[Start of Attachment]

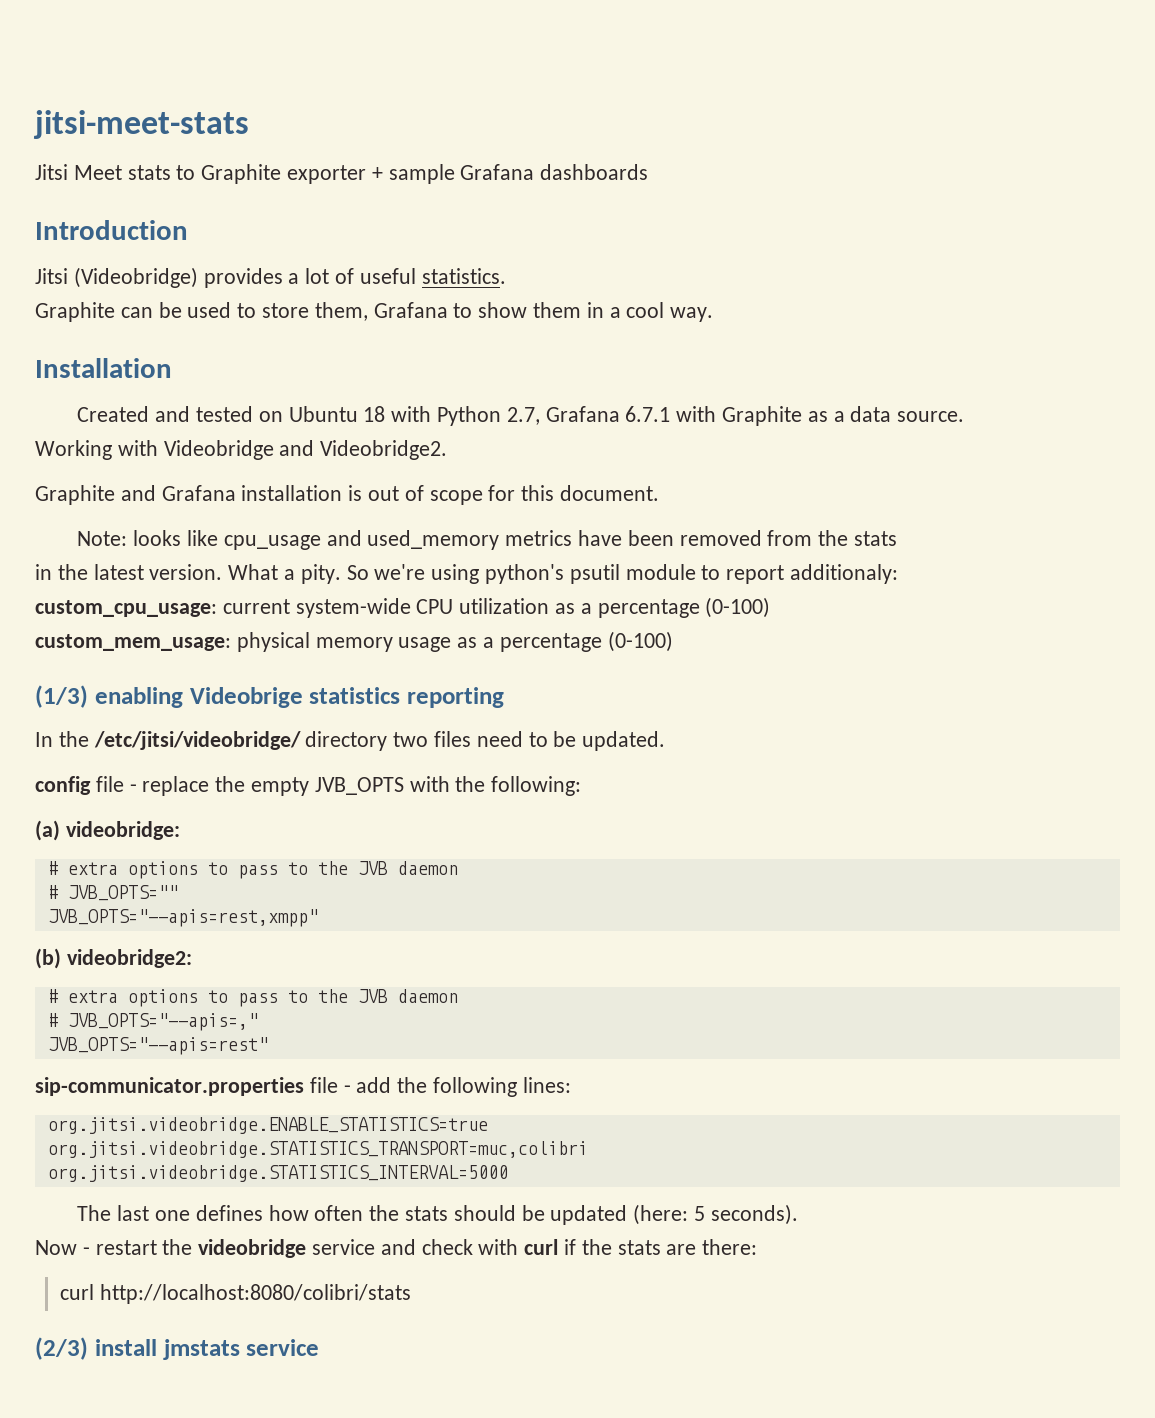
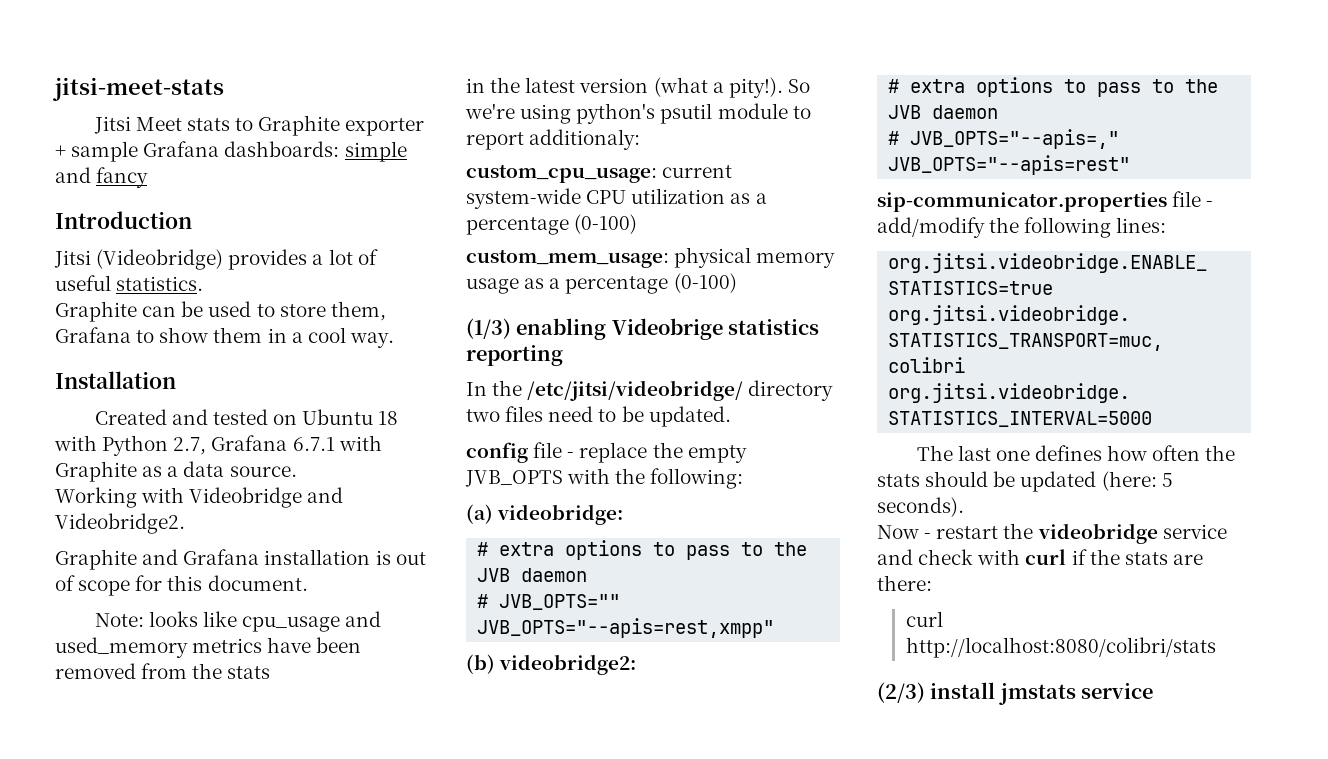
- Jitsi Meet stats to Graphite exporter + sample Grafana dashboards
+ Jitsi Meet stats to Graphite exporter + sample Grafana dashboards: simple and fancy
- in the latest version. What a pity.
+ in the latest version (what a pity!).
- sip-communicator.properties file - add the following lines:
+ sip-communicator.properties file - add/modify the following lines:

[End of Attachment]

• **What the task requires**
Each line of the records with the word "lines" in it is to be copied.

• **Solution to this problem**
- sip-communicator.properties file - add the following lines:
+ sip-communicator.properties file - add/modify the following lines:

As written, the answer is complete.